SELECT email FROM users WHERE email = 'some-email@email.com' AND password = 'pass134';

I'm using a Node.js server with SQL, and when I use:

app.get('/login', function(req, res) {
  var params = '?' + req.url.split('?').pop(); // "?email=test@test.net&pass=13456"
  const pass = (new URLSearchParams(params).get('pass')); // "13456"
  connection.query(`
  SELECT email FROM users WHERE email = '${email}' AND password '${pass}';
  `, function(err, result) {
     if (err) throw err;
     if (typeof result[0].email != "undefined") {
       // User logged in successfully
     } else {
       // The email/password is incorrect
     }
  });
});

I try going to https​://www.example.com/login?email=test@test.com&pass=Pass13456, and it logs in.
But when the password is lowercase or uppercase, it still logs in.
I think this is the WHERE query not being specific enough.
How can I make SQL select value with WHERE as a specific value?

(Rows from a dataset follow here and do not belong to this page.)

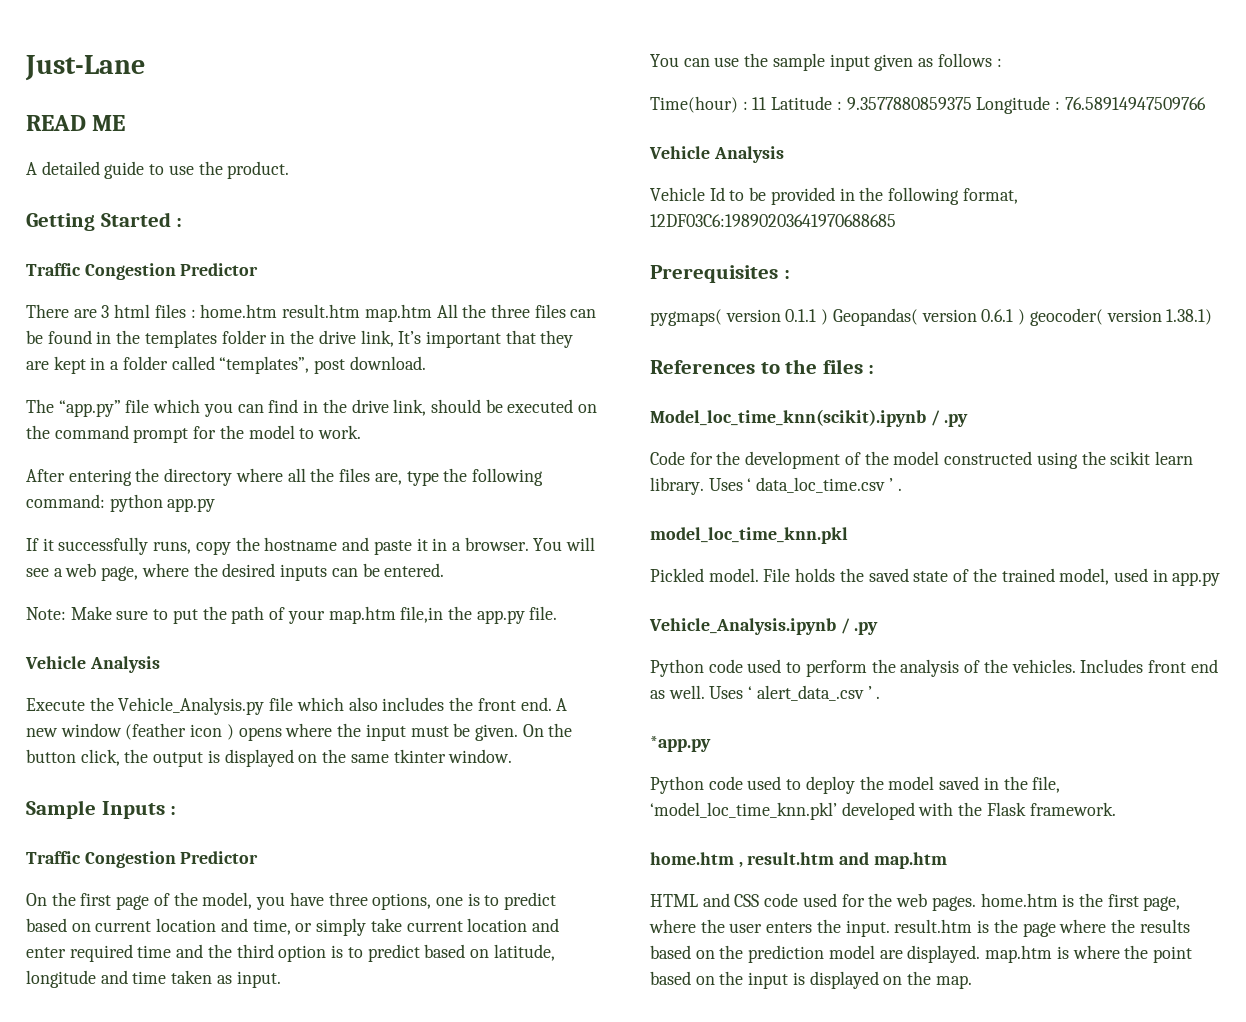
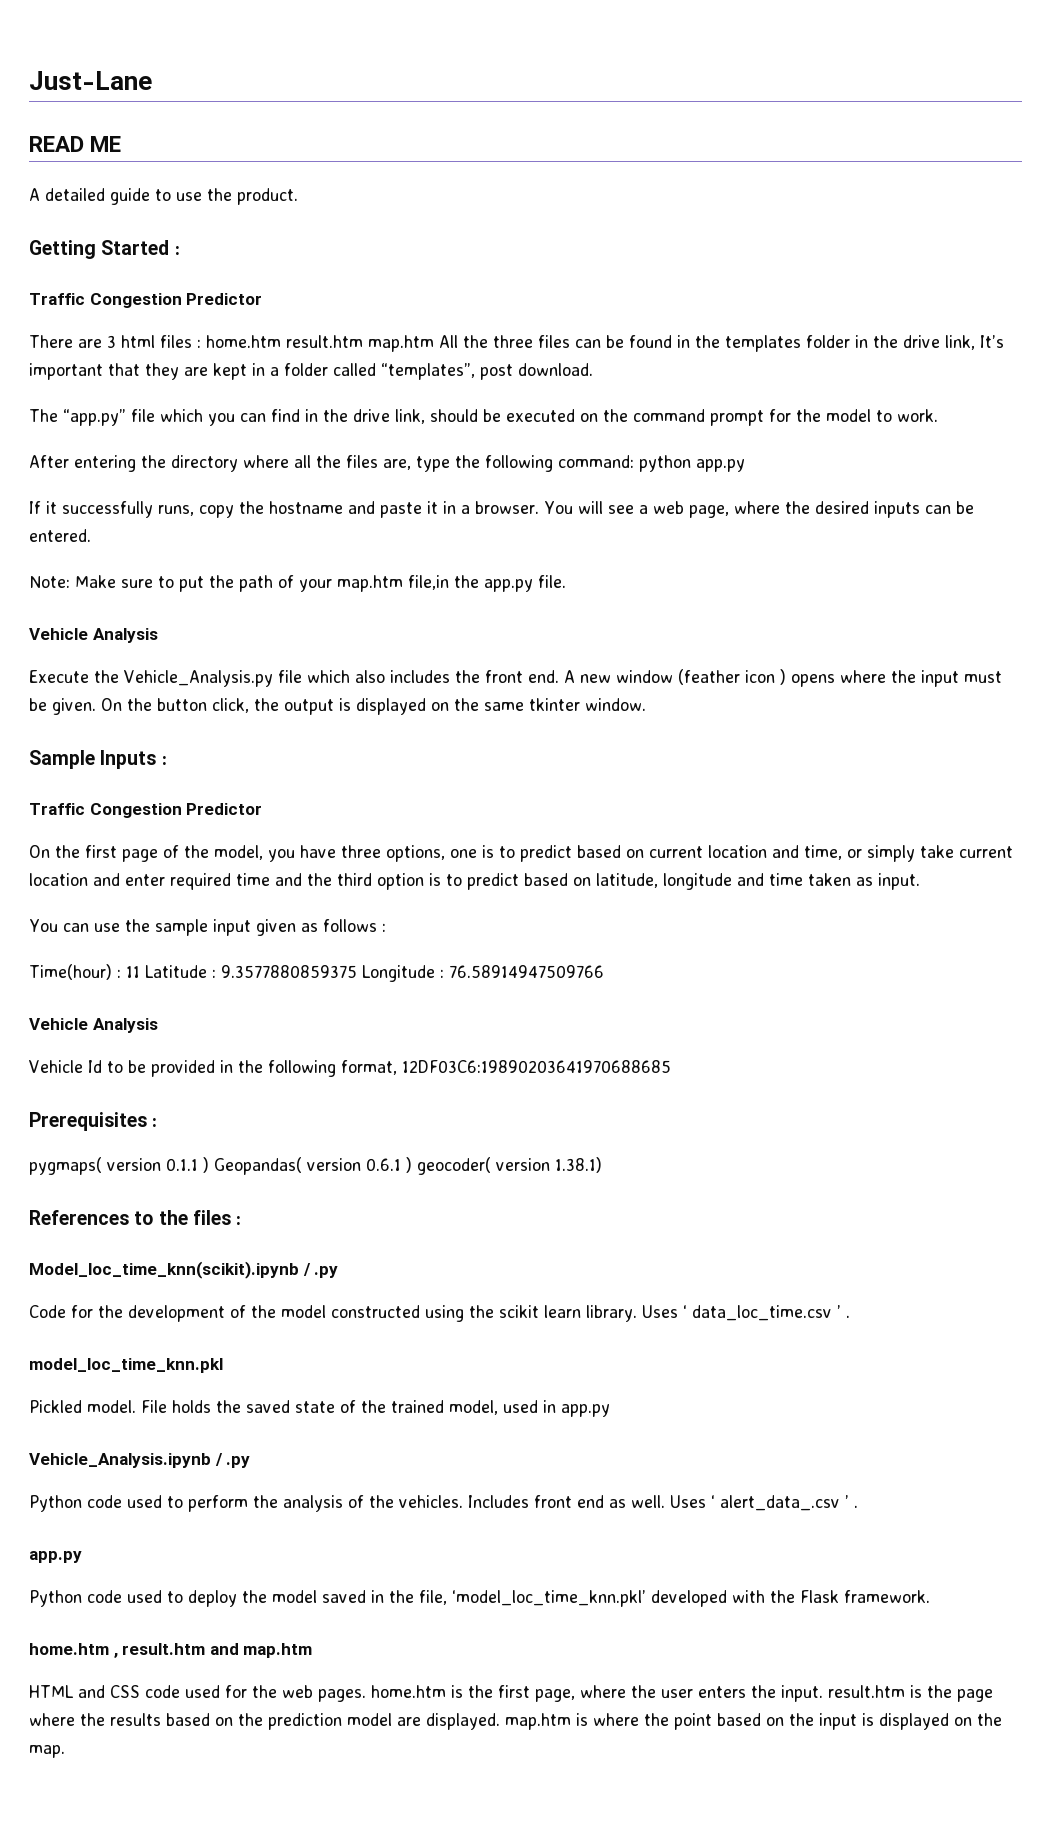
[650,736,711,752] *app.py -> [29,1551,82,1563] app.py

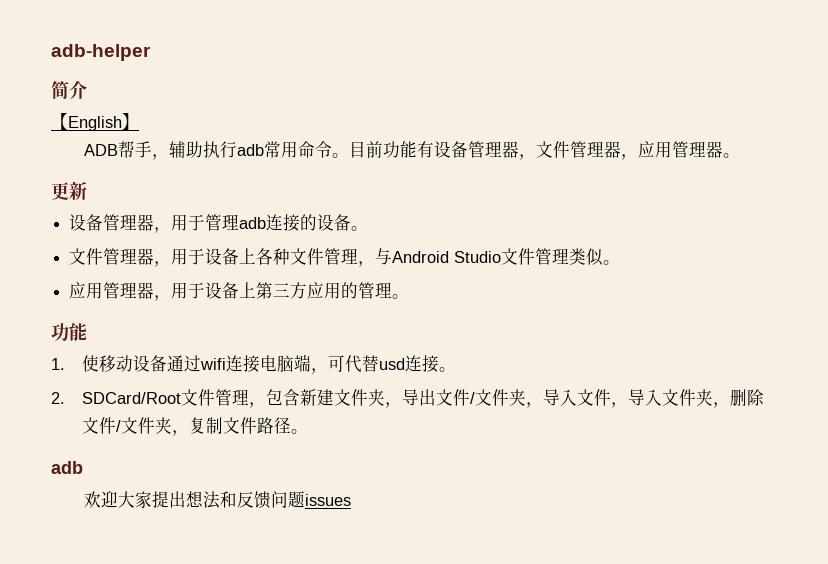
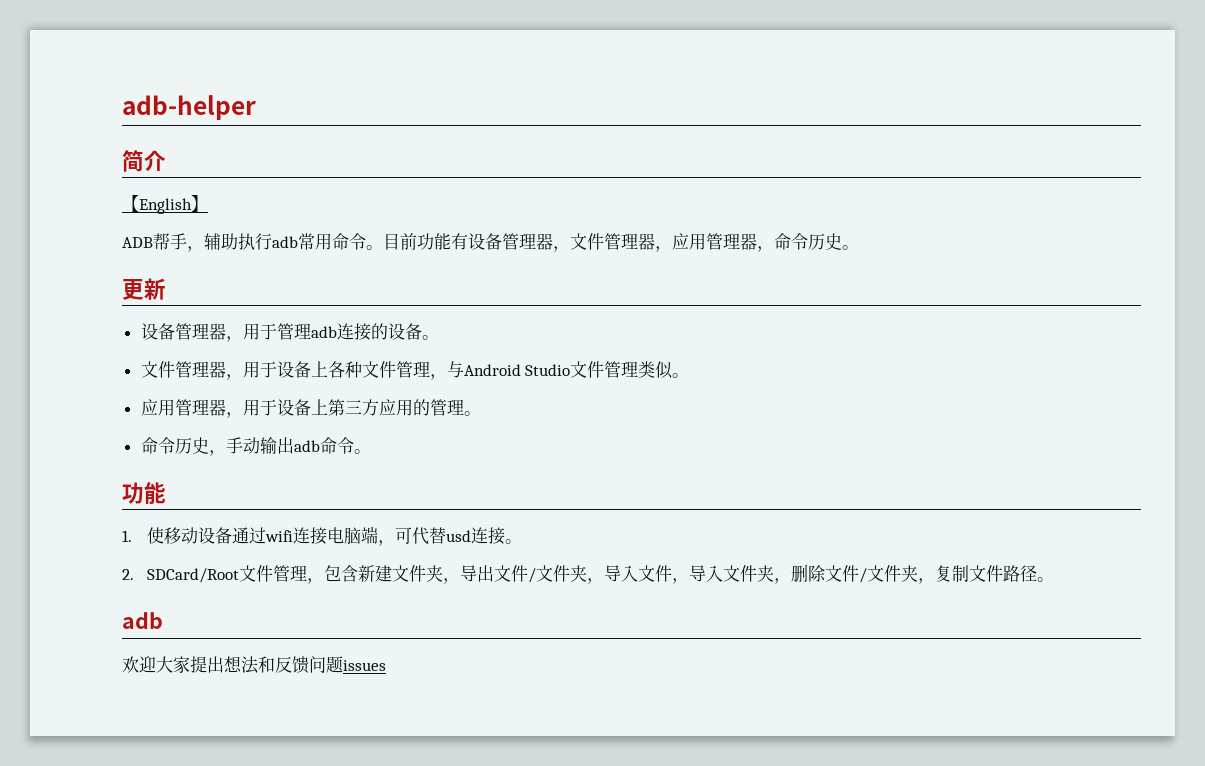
(723, 149) none -> [757,233,842,252] ，命令历史
(410, 296) none -> [140,437,371,456] // 命令历史，手动输出adb命令。

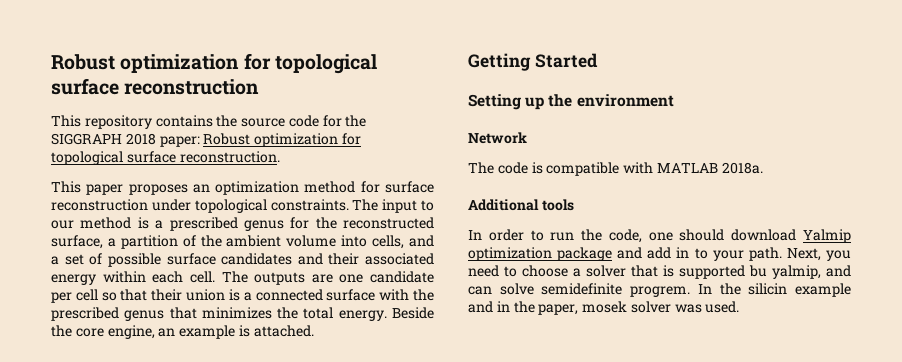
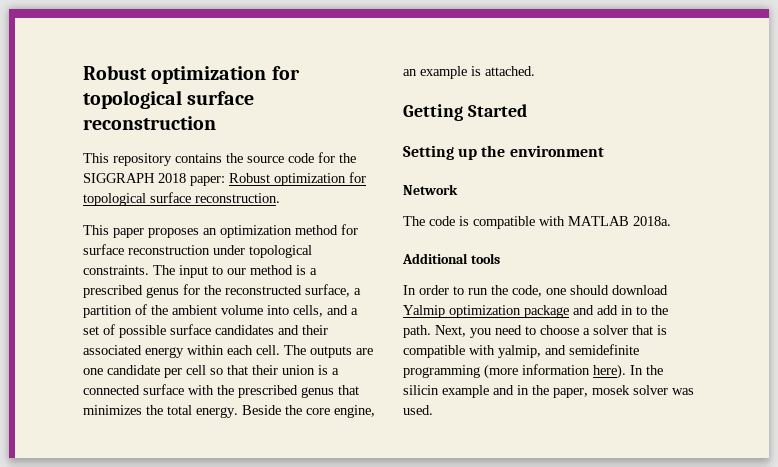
[712,250,744,261] your -> [651,305,668,315] the
[679,265,851,279] [468,283,691,297] supported bu yalmip, and can solve semidefinite progrem. -> [403,344,639,358] [403,364,626,379] compatible with yalmip, and semidefinite programming (more information here).

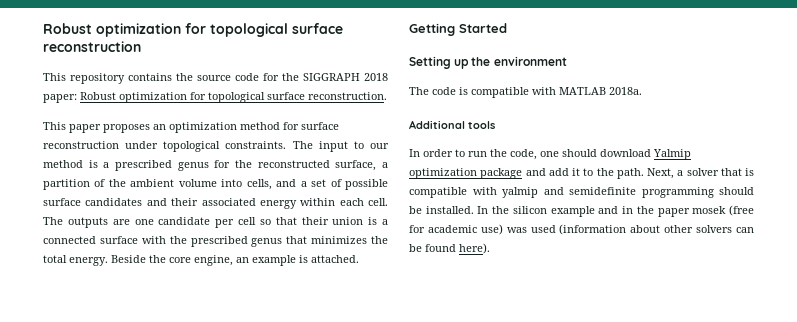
[403,184,458,195] // Network -> (567, 61) none
[621,305,633,315] in -> [572,168,580,176] it
[470,325,579,338] you need to choose -> (674, 173) none
[498,345,541,358] yalmip, -> [502,187,538,198] yalmip
[484,364,626,379] (more information here). -> [719,187,754,195] [409,206,474,214] should be installed.
[403,385,439,395] silicin -> [512,206,547,214] silicon
[553,385,694,398] [403,405,433,415] paper, mosek solver was used. -> [657,205,754,217] [409,224,754,235] [409,243,490,254] paper mosek (free for academic use) was used (information about other solvers can be found here).

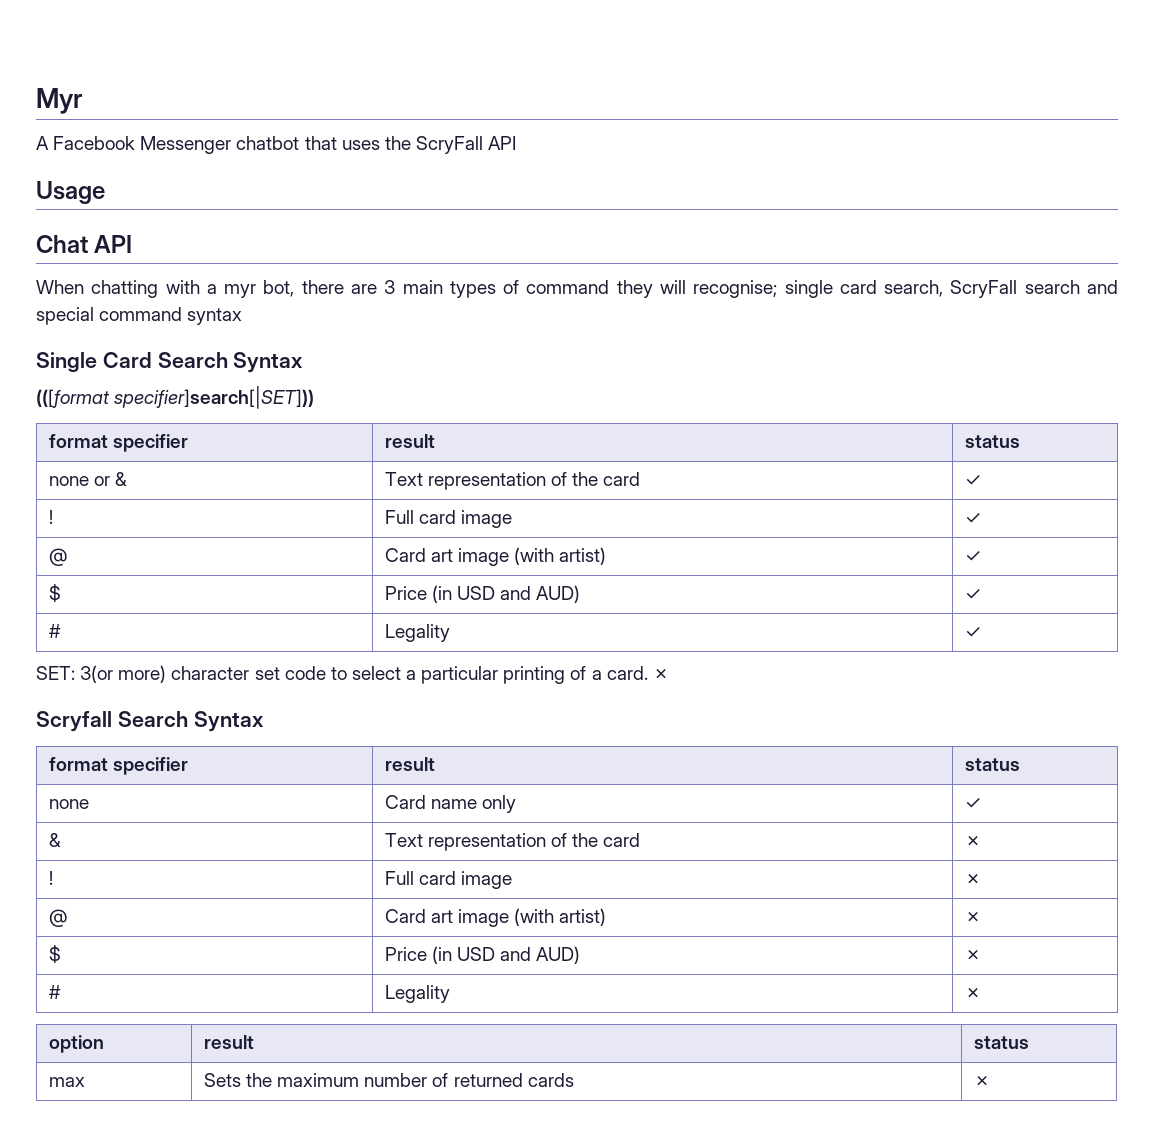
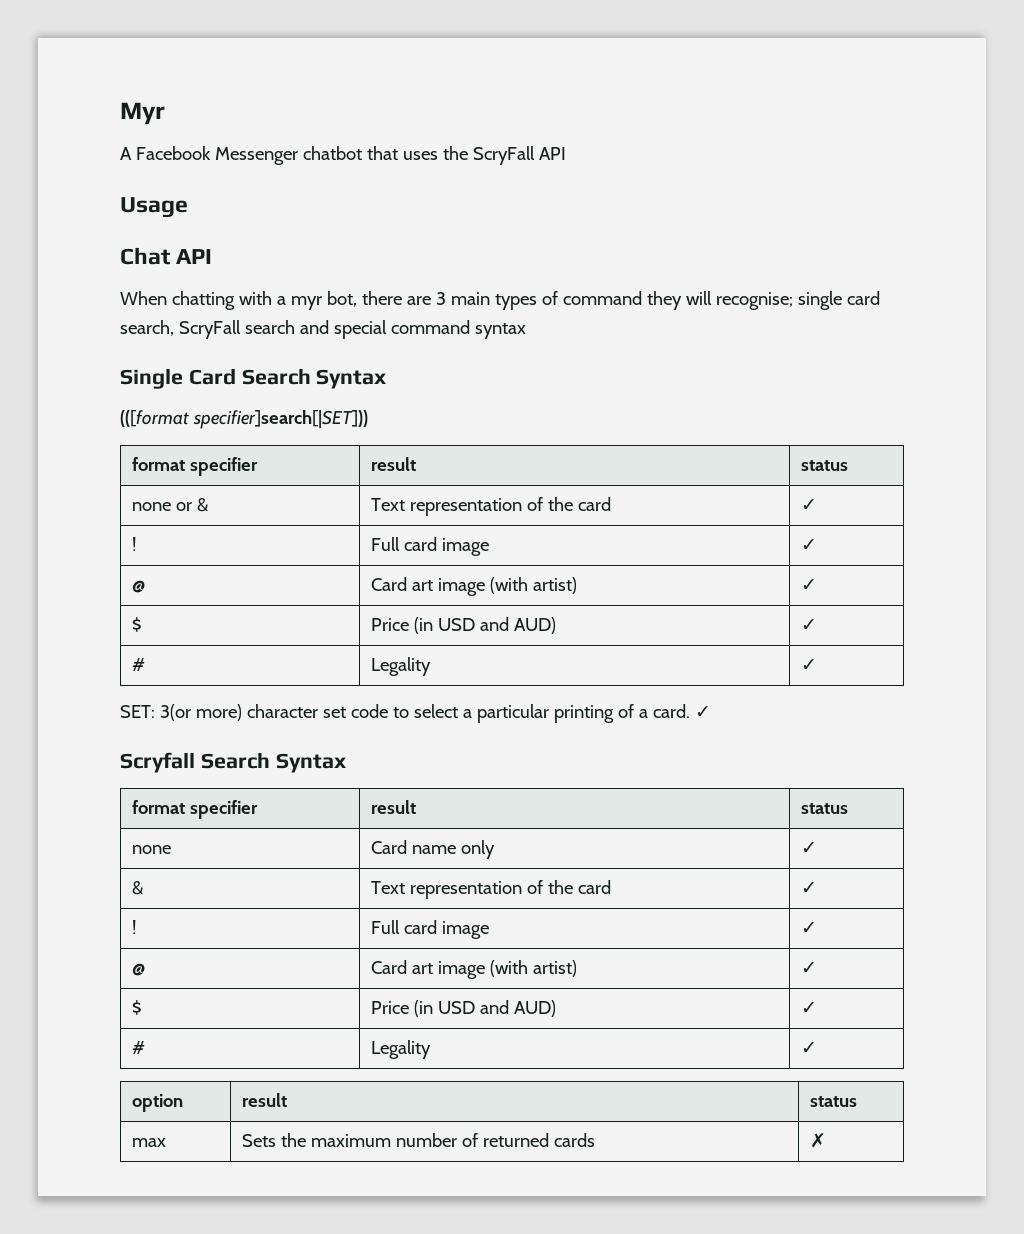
[652,668,669,680] ✗ -> [694,706,711,718] ✓
[964,835,981,847] [48,871,53,885] [384,871,513,889] [964,873,981,885] [48,909,68,927] [384,908,607,927] [964,911,981,923] [48,945,61,963] [384,946,581,964] [964,949,981,961] [48,985,61,999] [384,985,450,1003] [964,987,981,999] ✗ // ! | Full card image | ✗ // @ | Card art image (with artist) | ✗ // $ | Price (in USD and AUD) | ✗ // # | Legality | ✗ -> [800,882,817,894] [131,920,136,934] [370,920,489,939] [800,922,817,934] [131,963,145,976] [370,960,577,979] [800,962,817,974] [131,1000,142,1015] [370,1000,556,1017] [800,1002,817,1014] [131,1041,145,1054] [370,1040,431,1059] [800,1042,817,1054] ✓ // ! | Full card image | ✓ // @ | Card art image (with artist) | ✓ // $ | Price (in USD and AUD) | ✓ // # | Legality | ✓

(e.g., WHERE str = 'only equal to this string, not lowercase or uppercase';)

Parking Master
  • 551
  • 1
  • 4
  • 20
  • 1
    MySQL is case-insensitive by default. – Barmar Nov 05 '21 at 23:04
  • 3
    You shouldn't be storing plaintext passwords in the DB in the first place. – Barmar Nov 05 '21 at 23:05
  • https://stackoverflow.com/questions/5629111/how-can-i-make-sql-case-sensitive-string-comparison-on-mysql – PM 77-1 Nov 05 '21 at 23:06
  • @PM77-1 Thanks so much. Just what I was looking for! – Parking Master Nov 05 '21 at 23:10
  • I hope you never take this code into production as there are several severe flaws in your code. As Barmar mentioned, [you should never ever store passwords in plain text](https://cheatsheetseries.owasp.org/cheatsheets/Password_Storage_Cheat_Sheet.html) in your database. They should always be hashed and preferably salted. Your query is also open to [SQL Injection attacks](https://en.wikipedia.org/wiki/SQL_injection) (use prepared statements!) and passwords should never be passed via the URL, because those are logged on the server and in the browser history and where not. – Ivar Nov 08 '21 at 09:53
  • 1
    @Ivar that's just an example of my code. Obviously it's a security issue, I work in cybersecurity. – Parking Master Nov 08 '21 at 14:05

1 Answers1

1

So where clauses are case insensitive in mysql. To fix it, you can return the password from the query, hold that in node as a variable and then compare it (one solution)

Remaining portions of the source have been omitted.